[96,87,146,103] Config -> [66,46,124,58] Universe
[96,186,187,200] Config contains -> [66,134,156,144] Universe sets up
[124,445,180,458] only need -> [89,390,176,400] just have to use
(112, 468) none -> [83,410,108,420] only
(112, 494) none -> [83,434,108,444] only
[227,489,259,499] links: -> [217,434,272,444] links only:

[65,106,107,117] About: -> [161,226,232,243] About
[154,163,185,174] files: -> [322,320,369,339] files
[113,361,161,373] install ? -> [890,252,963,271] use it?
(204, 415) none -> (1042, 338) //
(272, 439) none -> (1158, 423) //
┄┄┄┄┄┄┄┄┄┄
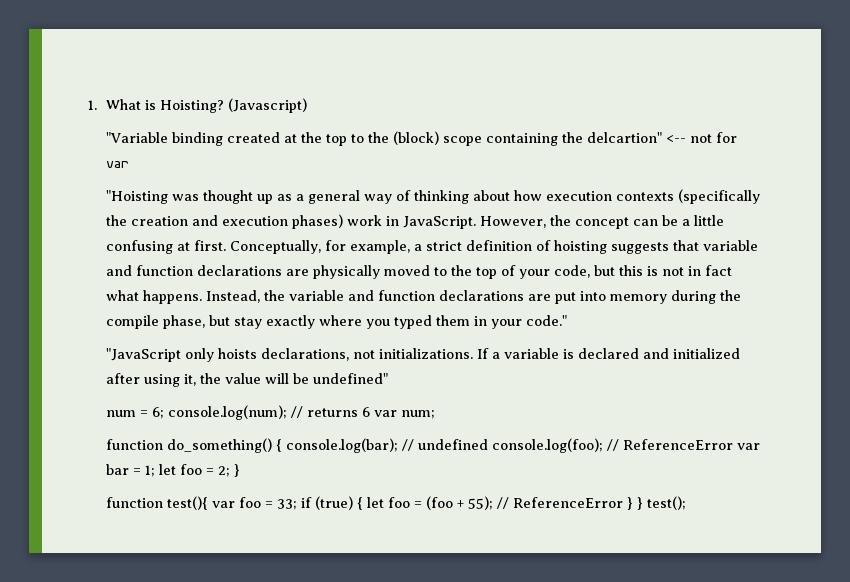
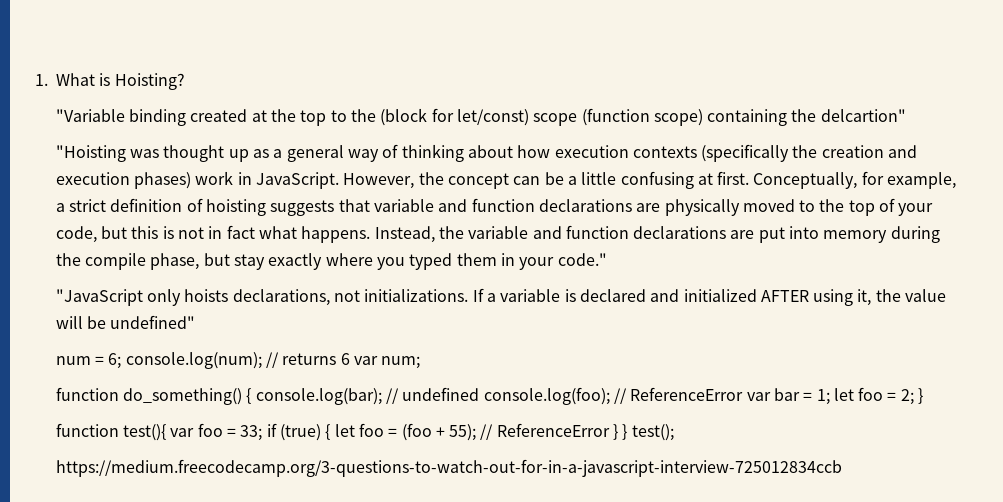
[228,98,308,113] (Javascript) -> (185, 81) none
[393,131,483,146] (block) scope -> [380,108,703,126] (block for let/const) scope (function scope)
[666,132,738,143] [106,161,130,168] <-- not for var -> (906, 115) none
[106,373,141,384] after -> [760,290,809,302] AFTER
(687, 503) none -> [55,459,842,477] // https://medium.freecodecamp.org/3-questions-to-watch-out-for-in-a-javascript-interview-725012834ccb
┄┄┄┄┄┄┄┄┄┄
» **Task requirements**: From the data, collect all lines where the string "Config" appears.

» **Result**:
[96,87,146,103] Config -> [66,46,124,58] Universe
[96,186,187,200] Config contains -> [66,134,156,144] Universe sets up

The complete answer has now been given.